Maka lo guarda incuriosita, dimentica delle faccende
domestiche e lo segue con lo sguardo mentre entra in cucina, dove sparisce per
qualche minuto. Quando riappare in salotto, in mano porta un piatto di pancakes cosparsi di sciroppo d’acero.
«Per chiederti scusa. Inoltre era da un po’ che li
volevi mangiare.»
Soul sorride apertamente quando vede la sua
espressione dolcemente sorpresa. Con la forchetta taglia un pezzo della
frittella e lo infilza, appoggiandolo sulla sua bocca.
«Forza, assaggia.»
Maka però rifiuta l’offerta e prende il piatto per
appoggiarlo sul basso tavolino di fronte al divano, sotto lo sguardo confuso
della buki. Quando gli sale sulle gambe, afferrandogli
il volto, avverte per la prima volta,
da quando hanno discusso, l’anima di Maka cercare la sua.
«Non dovevi cucinare nulla, ti ho già
perdonato.»
Soul non replica, non è necessario, perché, mentre la
stringe a sé e cattura le sue labbra fra le proprie, le loro anime danzano,
seguendo il ritmo dettato da note evanescenti.
«Allora» esclama, allontanando un poco le loro bocche
umide, per poi tornare a baciarle con devozione. «i pancakes
li mangio io.»
Le morsica il labbro inferiore, ghignando e si
allontana di scatto, afferrando il piatto.
Maka rimane per un attimo attonita, il calore del corpo
di Soul ancora vividamente impresso sul suo e la mente intrappolata dalle
sensazioni del bacio, poi si riscuote.
«Soul Eater Evans!» urla,
balzando giù dal divano. «Quei pancakes sono miei!»
Yo, guys :3 Non so come mi sia
uscito questo saluto da rapper, ma dettagli.
Okay,
dovrei continuare a studiare per la patente e finire il primo capitolo di una
mini-long, un po’ di recensioni da lasciare in giro, ma non riesco a fare a
meno di Soul e Maka. Sono come una bella malattia -sì, so che è un controsenso:
ciclicamente tornano e io non riesco a dir loro di no. Questa volta ho lasciato
che un po’ di malinconia entrasse nella storia ed erano anni che non lo facevo
-sì, anni, perché mi ero stufata di scrivere storie
altamente tristi. Ma per questa volta va bene così, non c’è gente che si taglia
le vene e non è depressa e i panckes alla fine
addolciscono tutto -adesso è venuta voglia anche a me di mangiarli! È una
storia semplice, scritta ascoltando le canzoni di Madonna, in cui ho voluto
indagare un po’ la figura di Kami. Non se ne parla
granché né nel manga né nell’anime e io l’ho sempre considerata una donna forte
e fragile insieme, che ha saputo rialzarsi dopo essere stata tradita dalla
persona che amava -e non intendo solo le scappatelle di Spirit,
ma che ha dovuto fuggire per stare realmente bene dopo tanto tempo. Ho cercato
di calarmi nei panni di Maka per vedere la vicenda dalla sua prospettiva ed
eccoci qua; spero di essere riuscita a mantenere entrambi i personaggi IC.

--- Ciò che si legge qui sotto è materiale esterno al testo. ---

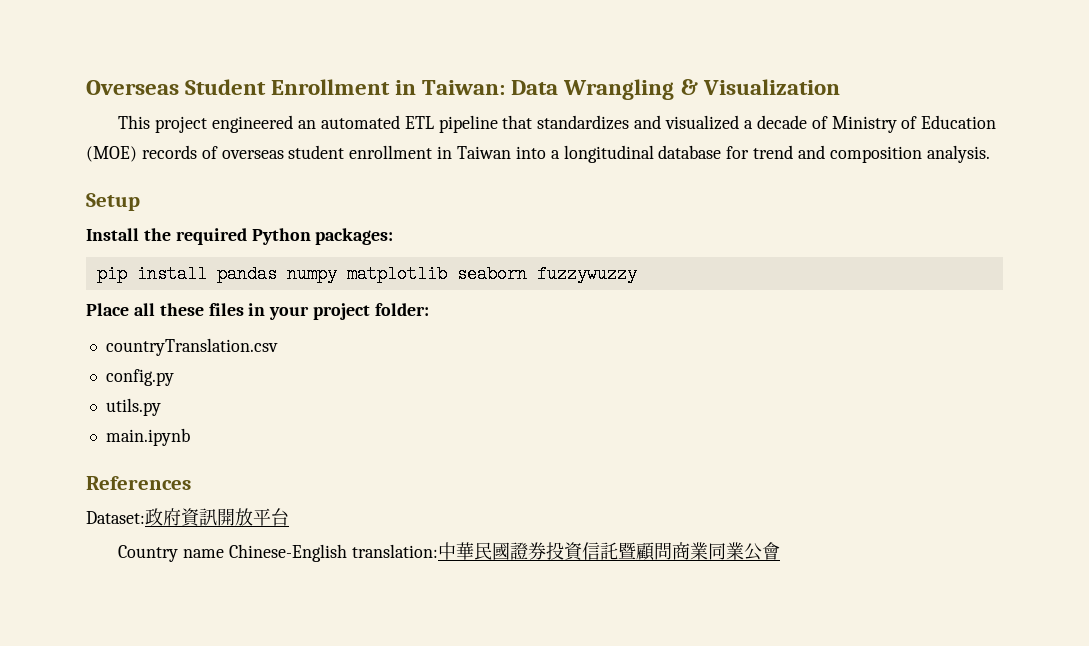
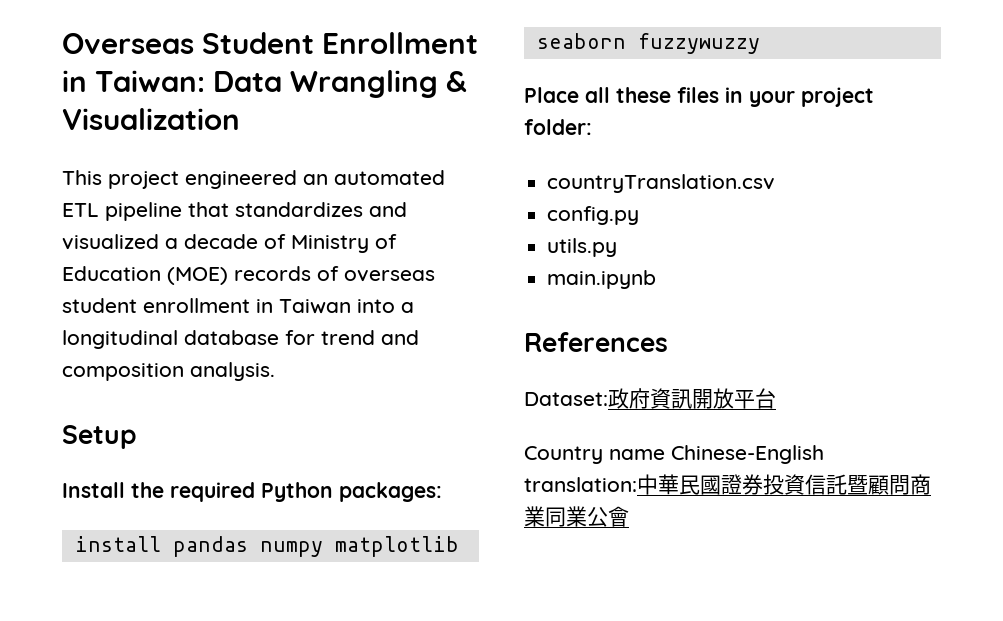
- pip install pandas numpy matplotlib seaborn fuzzywuzzy
+ install pandas numpy matplotlib seaborn fuzzywuzzy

Soul, d’altro canto, ha una situazione famigliare altrettanto non semplice alle
spalle e me lo sono immaginata “materno” nei confronti della sua shokunin,
senza perdere quel timbro di ironia che lo rende cool -in realtà è più dolce di quanto non voglia ammettere secondo me.
Ammettilo Soul, ti abbiamo scoperto! La parola ‘dolceamaro’ mi ha dato
l’ispirazione e così ho deciso di renderla il titolo della storia.